WHAT THIS TASK INVOLVES:
From the data that follows, set down exactly the lines from the one with "Jefferson | Total Votes Cast: 15 -> 16" through the one with "column name: Laurier Lamontagne ->", counting both. Pictures stay out.

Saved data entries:
---

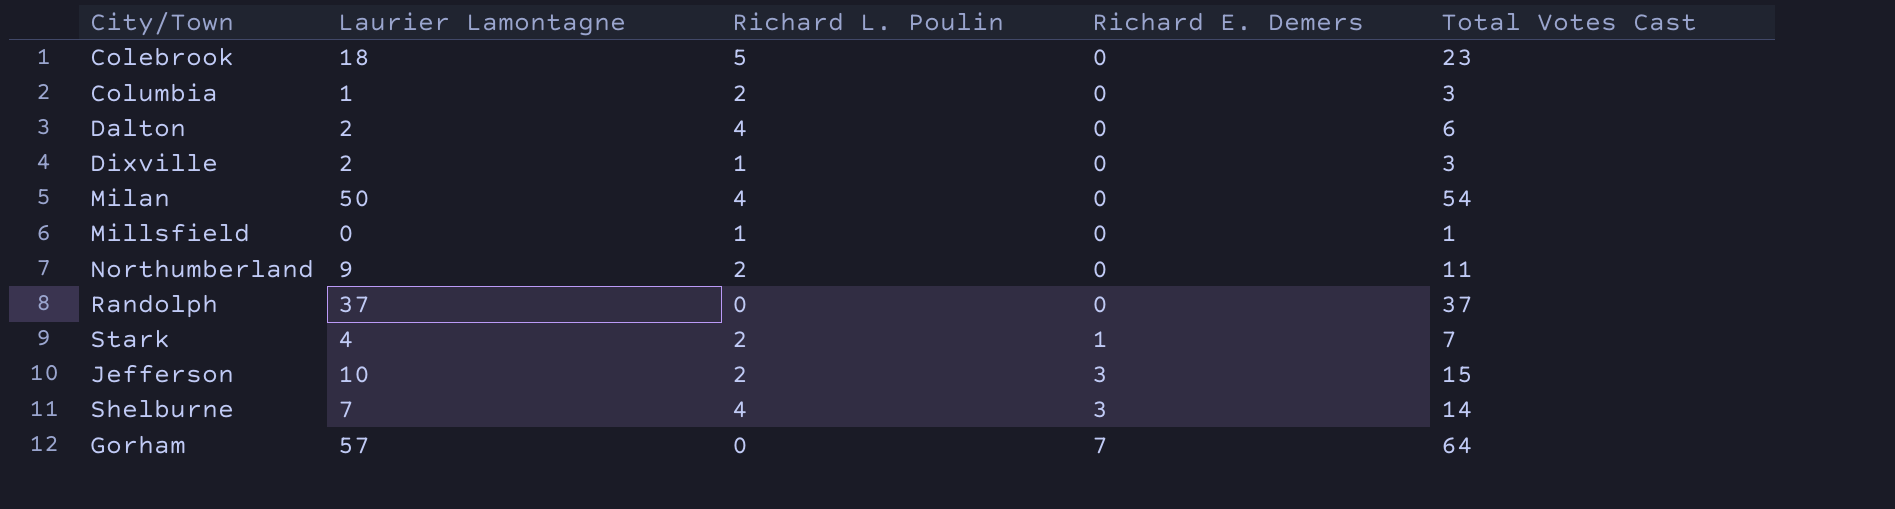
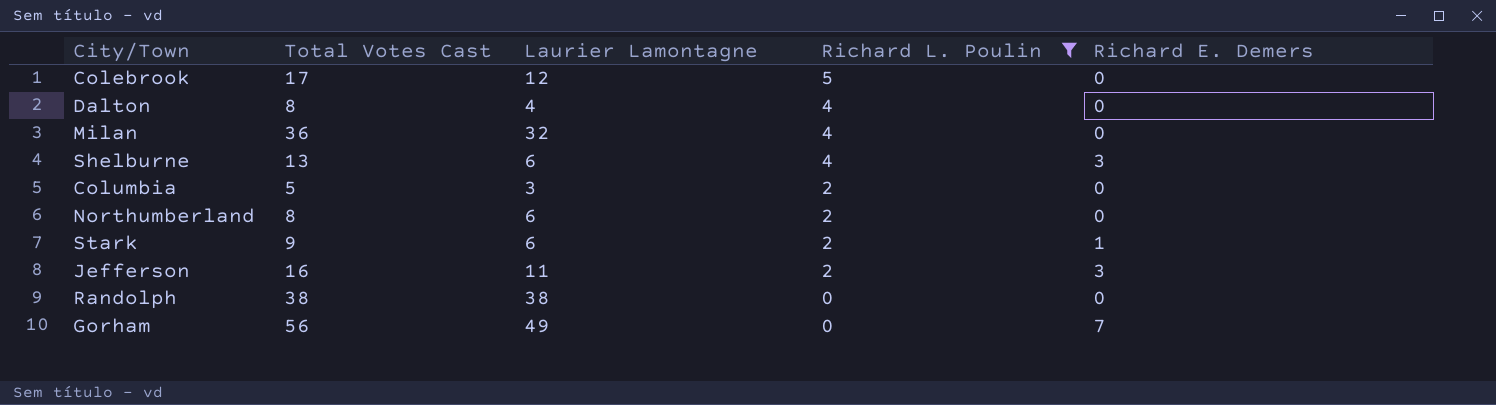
filter: none -> Richard L. Poulin != 1
row order: Richard E. Demers ascending -> Richard L. Poulin descending
column Total Votes Cast | position: 5 -> 2
Colebrook | Total Votes Cast: 23 -> 17
Colebrook | Laurier Lamontagne: 18 -> 12
Dalton | Total Votes Cast: 6 -> 8
Dalton | Laurier Lamontagne: 2 -> 4
Milan | Total Votes Cast: 54 -> 36
Milan | Laurier Lamontagne: 50 -> 32
Shelburne | Total Votes Cast: 14 -> 13
Shelburne | Laurier Lamontagne: 7 -> 6
Columbia | Total Votes Cast: 3 -> 5
Columbia | Laurier Lamontagne: 1 -> 3
Northumberland | Total Votes Cast: 11 -> 8
Northumberland | Laurier Lamontagne: 9 -> 6
Stark | Total Votes Cast: 7 -> 9
Stark | Laurier Lamontagne: 4 -> 6
Jefferson | Total Votes Cast: 15 -> 16
Jefferson | Laurier Lamontagne: 10 -> 11
Randolph | Total Votes Cast: 37 -> 38
Randolph | Laurier Lamontagne: 37 -> 38
Gorham | Total Votes Cast: 64 -> 56
Gorham | Laurier Lamontagne: 57 -> 49

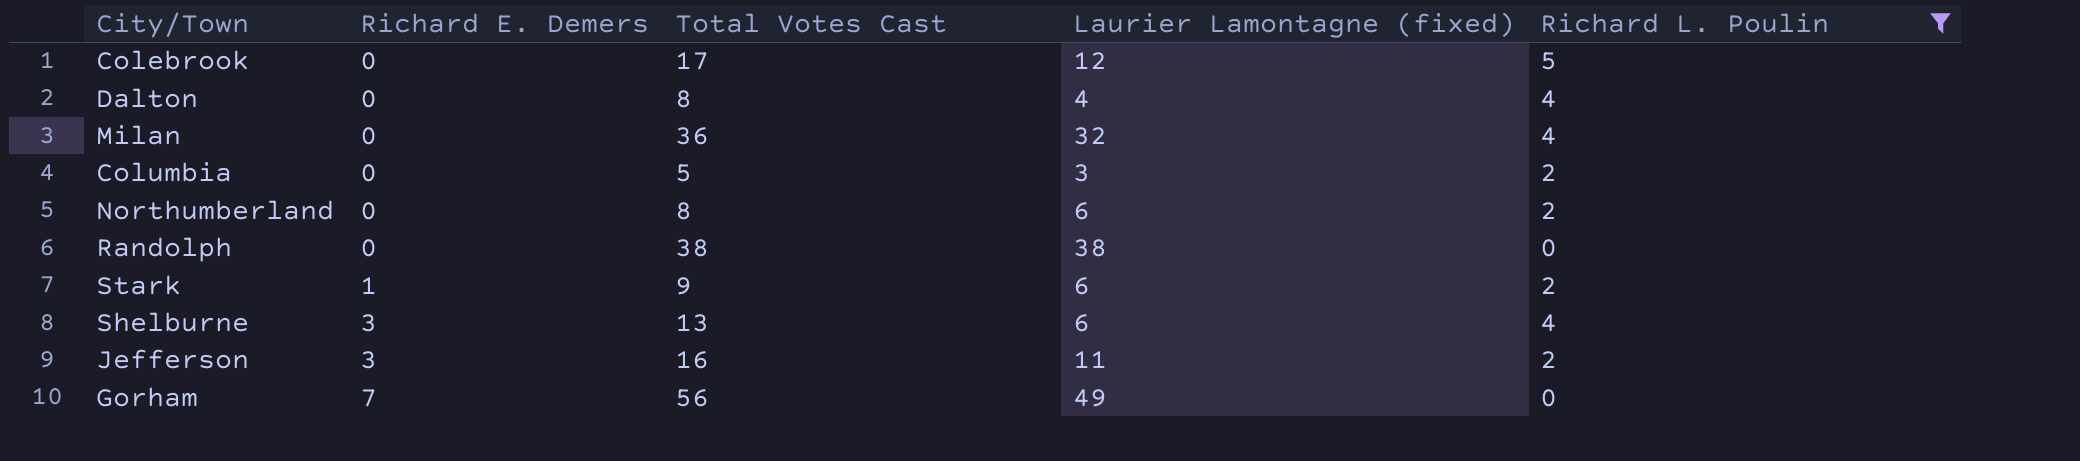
row order: Richard L. Poulin descending -> Richard E. Demers ascending
column Richard E. Demers | position: 5 -> 2
column name: Laurier Lamontagne -> Laurier Lamontagne (fixed)

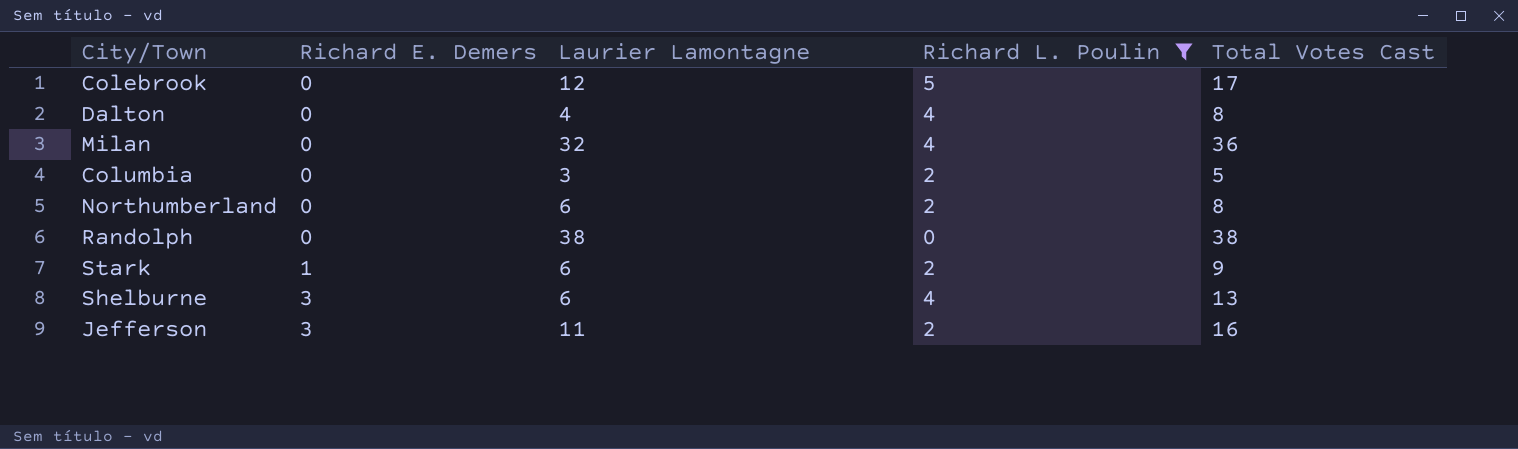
column name: Laurier Lamontagne (fixed) -> Laurier Lamontagne
column Total Votes Cast | position: 3 -> 5
row Gorham: 7 | 56 | 49 | 0 -> none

---

TASK RESPONSE:
Jefferson | Total Votes Cast: 15 -> 16
Jefferson | Laurier Lamontagne: 10 -> 11
Randolph | Total Votes Cast: 37 -> 38
Randolph | Laurier Lamontagne: 37 -> 38
Gorham | Total Votes Cast: 64 -> 56
Gorham | Laurier Lamontagne: 57 -> 49

row order: Richard L. Poulin descending -> Richard E. Demers ascending
column Richard E. Demers | position: 5 -> 2
column name: Laurier Lamontagne -> Laurier Lamontagne (fixed)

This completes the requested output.